Typical applications for the Quartz framework are network and hardware monitors, database maintenance, reporting, etc. Tedious, time-consuming tasks can run repeatedly whenever possible following sophisticated schedules, including selected dates and weekdays, black-out times, holidays, etc. The field of application, however, is limited only by what the programming language cannot provide. Quartz makes it possible to schedule and execute automatically just about anything that can be programmed in Java.


WebFamulus, in addition, supports jobs to be executed as sequences based on the (optional) evaluation of the preceding job's exit status. Furthermore, the application is backed by an extensive database that makes it possible to let non-administrative users create, configure, interact with, and monitor their own jobs, alerts, and reports on-line or via electronic mail.


2013-12-06

4. Using Quartz to Monitor SMART Hard Drives as an Automated Service

Processing Steps

Using the Quartz Scheduler to monitor SMART-enabled hard drives makes it possible to automate the entire process from data generation and collection to reporting. Key advantages are minimal user intervention and the compilation of a consistent long-term data set. Quartz provides a powerful and higly flexible scheduling framework that can execute hundreds or thousands of computing tasks repeatedly without user intervention. Once set up, a schedule will run until the scheduler is interrupted or shut down. This is especially advantageous for recurring and repetitive tasks such as monitoring hardware. When the data gathered by such tasks is not only evaluated for possible errors or faulty behavior but also stored on a long-term basis, it is possible to compile a record of 'normal operation' from which newly occurring anomalies stand out more clearly.
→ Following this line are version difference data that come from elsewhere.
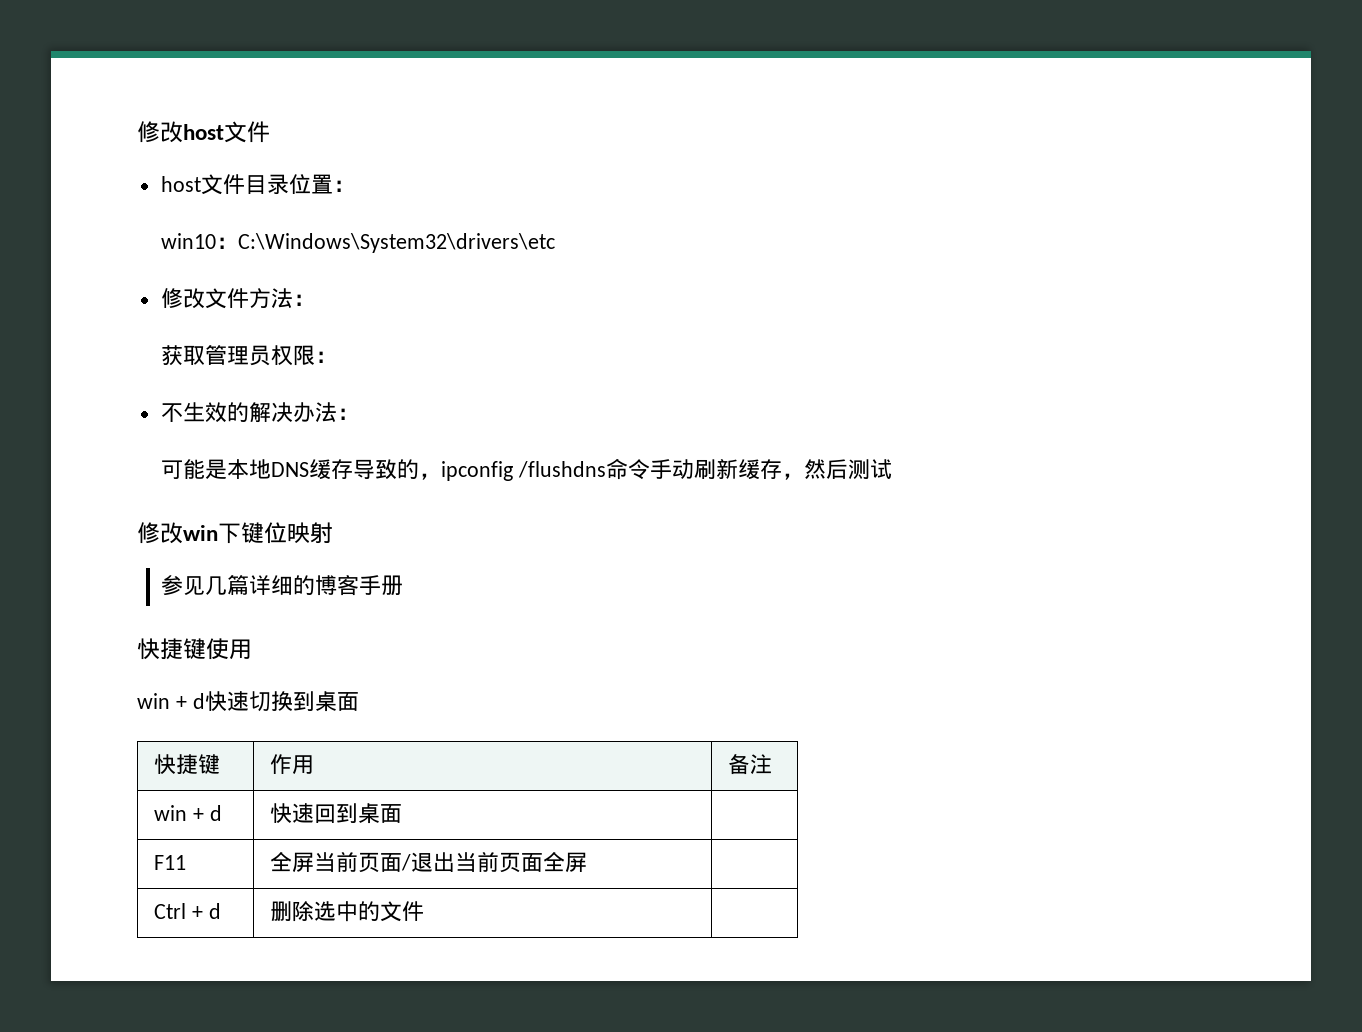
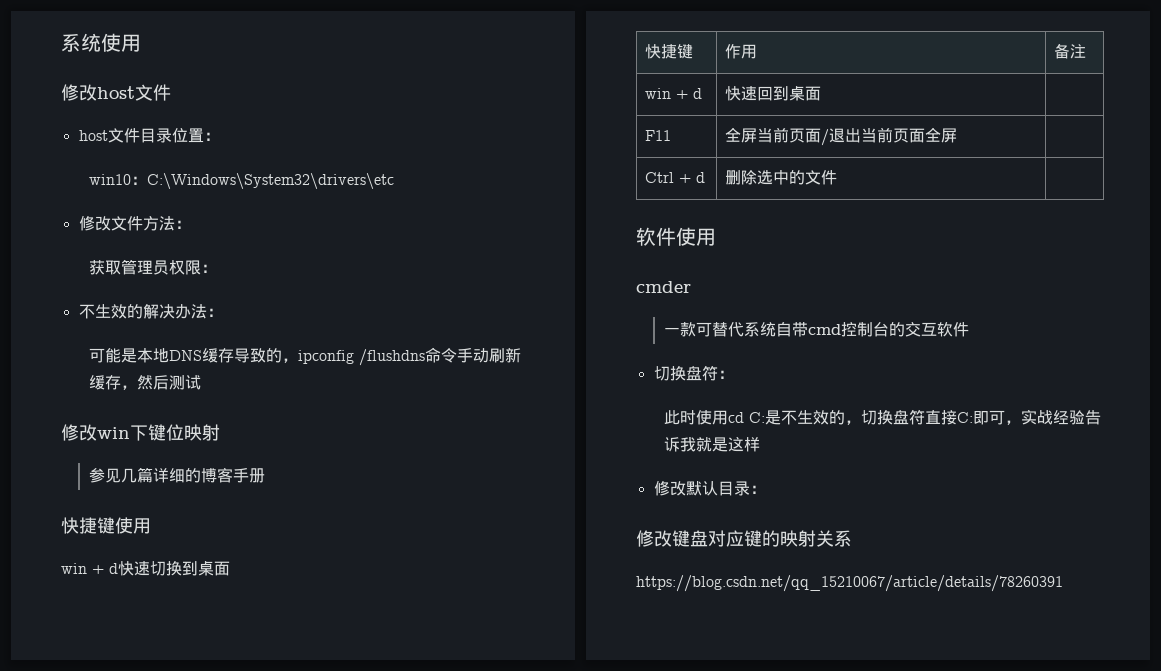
+ 系统使用
+ 软件使用
+ cmder
+ 一款可替代系统自带cmd控制台的交互软件
+ 切换盘符：
+ 此时使用cd C:是不生效的，切换盘符直接C:即可，实战经验告诉我就是这样
+ 修改默认目录：
+ 修改键盘对应键的映射关系
+ https://blog.csdn.net/qq_15210067/article/details/78260391

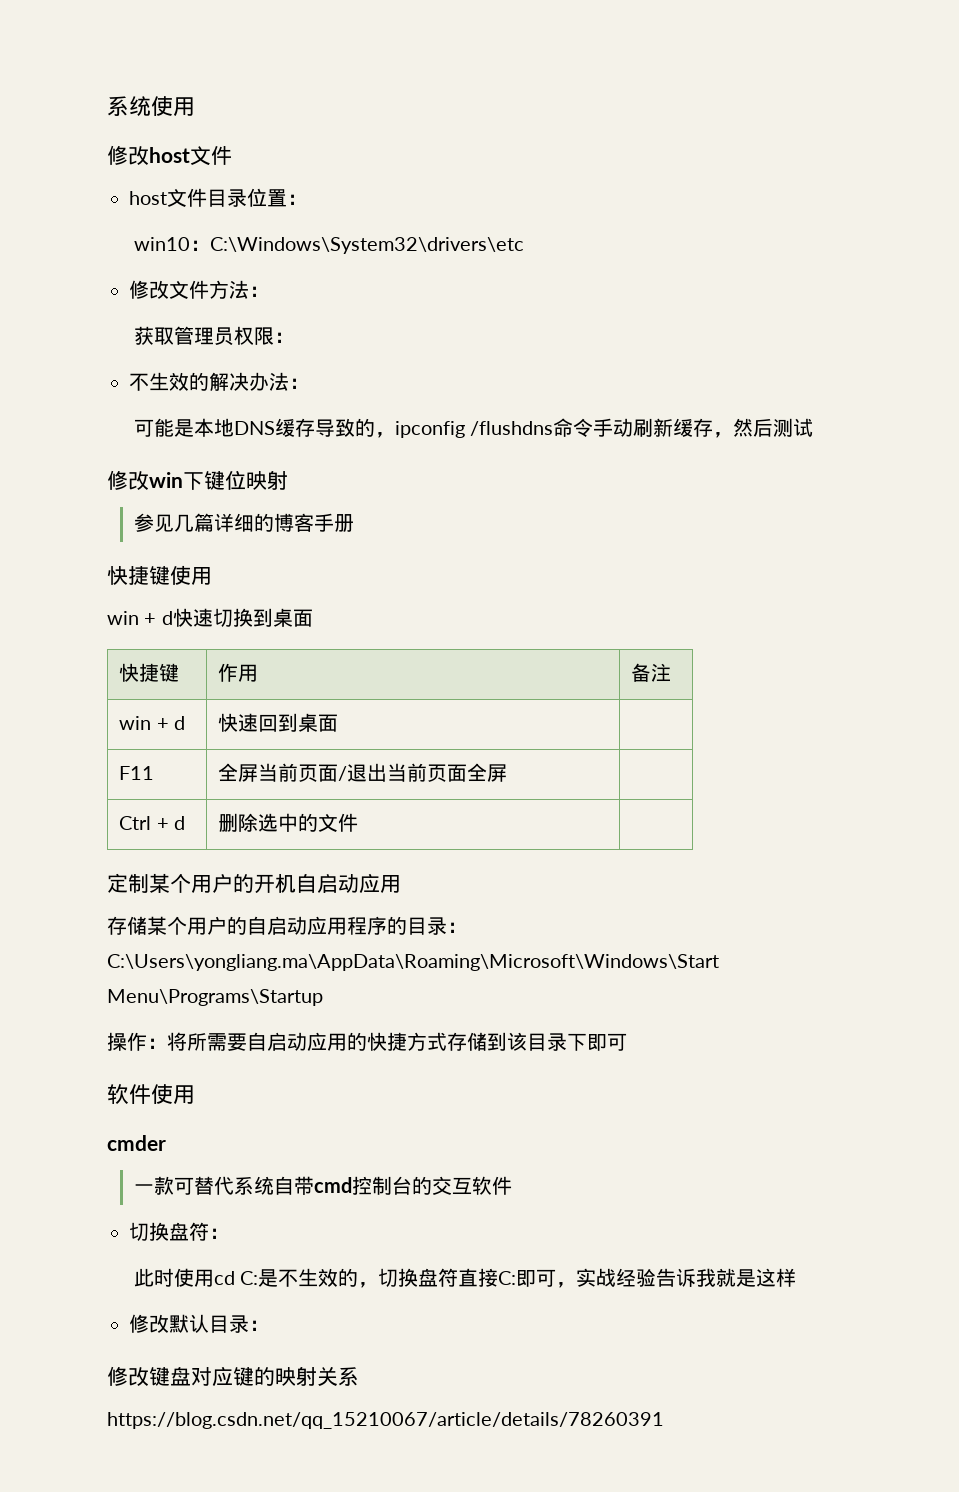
+ 定制某个用户的开机自启动应用
+ 存储某个用户的自启动应用程序的目录：C:\Users\yongliang.ma\AppData\Roaming\Microsoft\Windows\Start Menu\Programs\Startup
+ 操作：将所需要自启动应用的快捷方式存储到该目录下即可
SMART data is generated, of course, by running smartctl with the appropriate options on the host machine (see 1. below). If the host machine is accessible via SSH, WebFamulus can execute smartctl itself and capture the output. Alternatively, a script (Python, Perl, etc.) installed on the host machine and configured to be executed by a utility program such as cron can run smartctl and forward the output via email or file upload to WebFamulus.

SMART-Data Processing

The Smartmontools daemon (smartd) can be configured to send out emails when a new error is detected in a logfile or when a SMART attribute is failing. However, error logs are only updated when self-tests are run and, hence, an error may only be detected after a test has been initiated. SMART-enabled devices usually can run two self-tests: short and long. A short test, which takes about two to three minutes, updates the SMART attributes, checks the electrical and mechanical parts, and performs spot checks on the disk surface. A long test--which scans the entire disk surface for errors--may take hours to complete, depending on the size of the disk. Hence, regular testing of hard drives is imparative in order to minimize the danger of data loss due to equipment failure.

WebFamulus uses the Quartz scheduler and an extensive background database to generate, store, and analyze SMART data. All steps are automated and run on a daily, weekly, or longer schedule but, through a web interface, they can also be executed on demand. Furthermore, some jobs are executed as sequences. For example, before a daily report is issued, a collector job gathers all SMART reports that have not been processed and initiates a parsing job; then graphs and summary reports are compiled, and a mailer job sends the report to the stakeholders. (That is, steps 2 to 6 are executed as a sequence before step 7 is initiated. Otherwise, step 2, for example, may be running independently all the time at regular intervals.)

The advantages of regular testing and reporting are obvious: it establishes a basis of normal operation against which errors and faulty behavior is more easily noticed. A rise in the average working temperature, for example, could be an indication of a fan not working properly. This may go unnoticed if only occasional spot checks are done. With automated SMART testing and long-term, data storage the chances for early detection--before a serioushardware failure--are much higher.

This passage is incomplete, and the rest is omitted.